▶ [SUPPLIED INFORMATION]
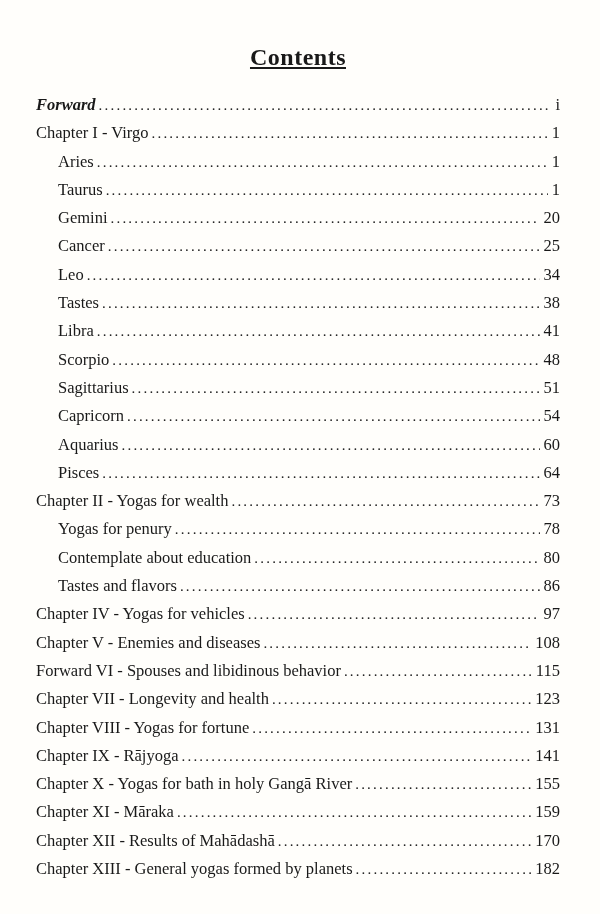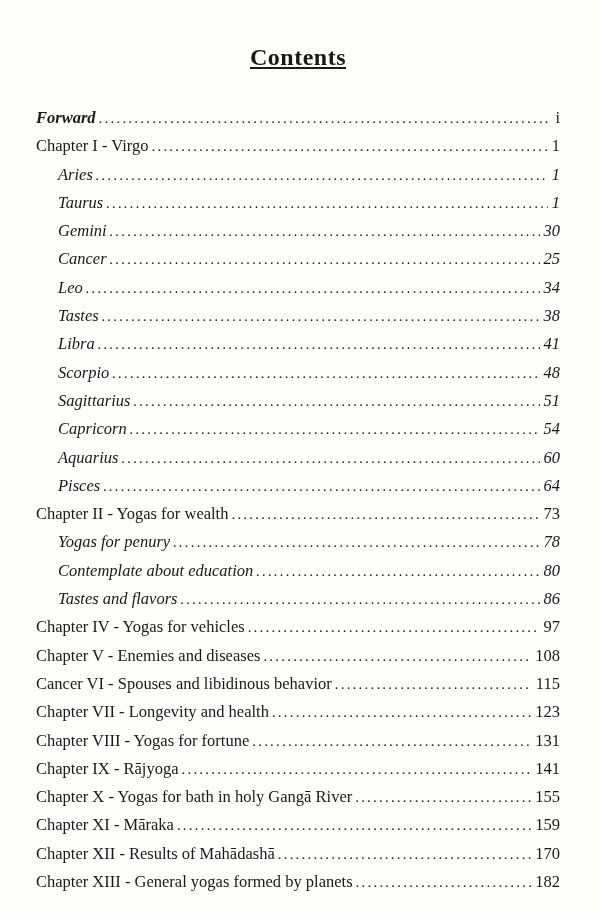"Contents" .title { margin: 10px 0 13px 0 -> 10px 0 20px 0 }
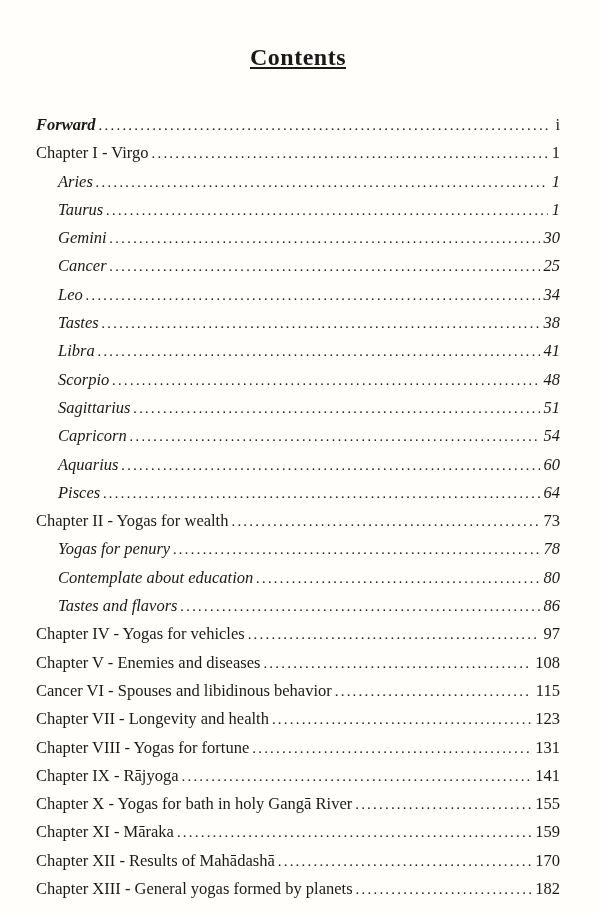"Forward" .entry.bold-italic .label { margin-top: 20px -> none }
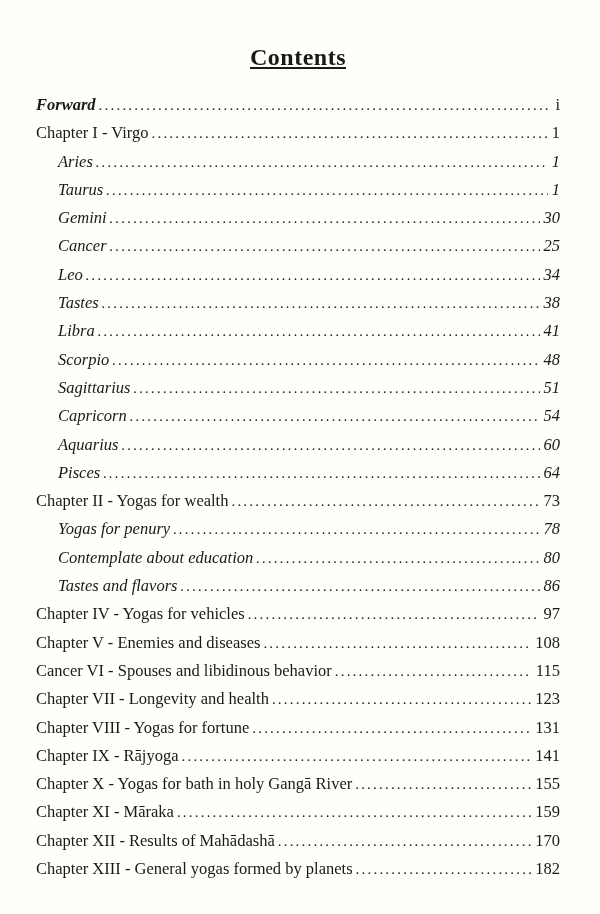"Aries" .entry.level-1 { font-style: italic -> none }
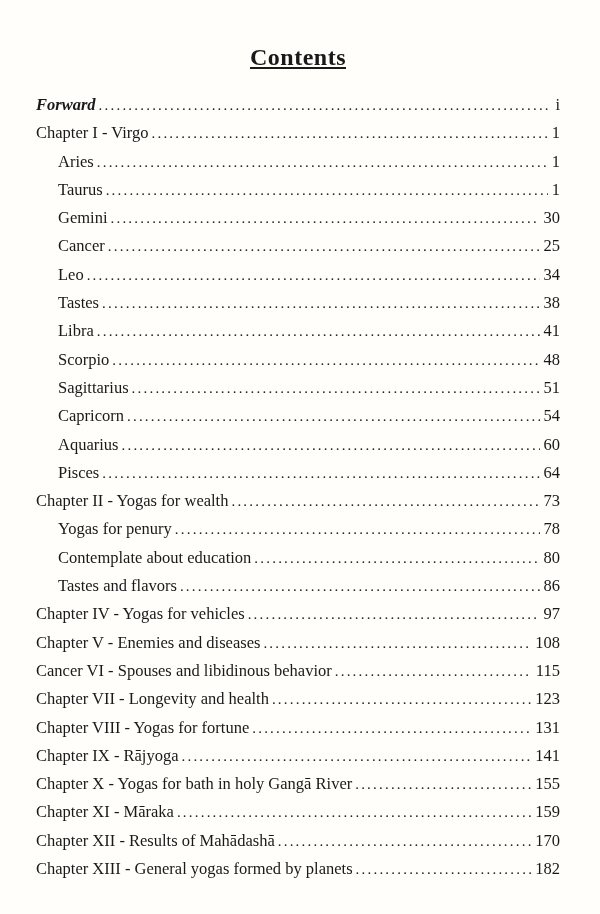"30" span.pagenum { text: 30 -> 20 }
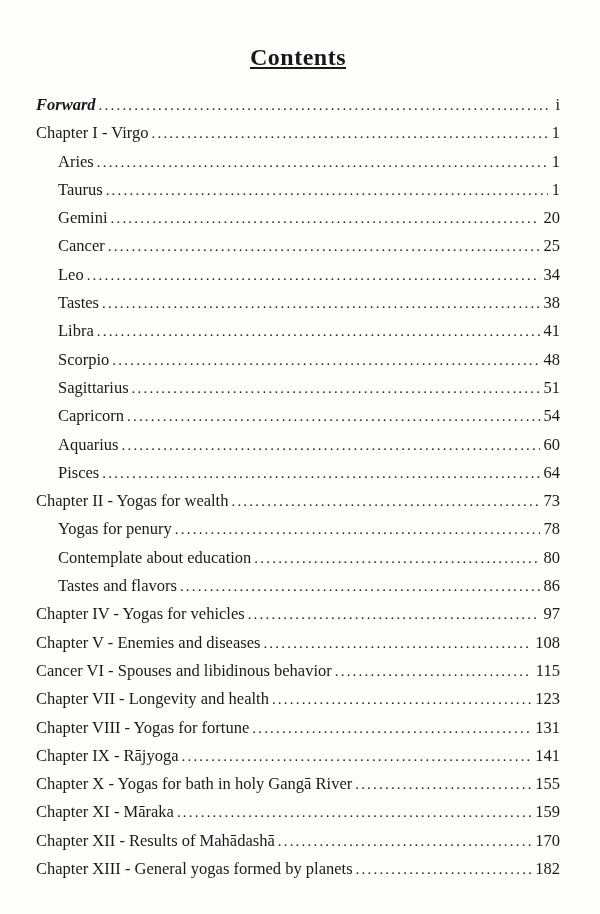"Cancer VI - Spouses and" span.label { text: Cancer -> Forward }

▶ [DESCRIPTION OF THE TASK]
Each entry should be repeated exactly as it appears; the pictures stay out.

▶ [RESULT BELOW]
"Contents" .title { margin: 10px 0 13px 0 -> 10px 0 20px 0 }
"Forward" .entry.bold-italic .label { margin-top: 20px -> none }
"Aries" .entry.level-1 { font-style: italic -> none }
"30" span.pagenum { text: 30 -> 20 }
"Cancer VI - Spouses and" span.label { text: Cancer -> Forward }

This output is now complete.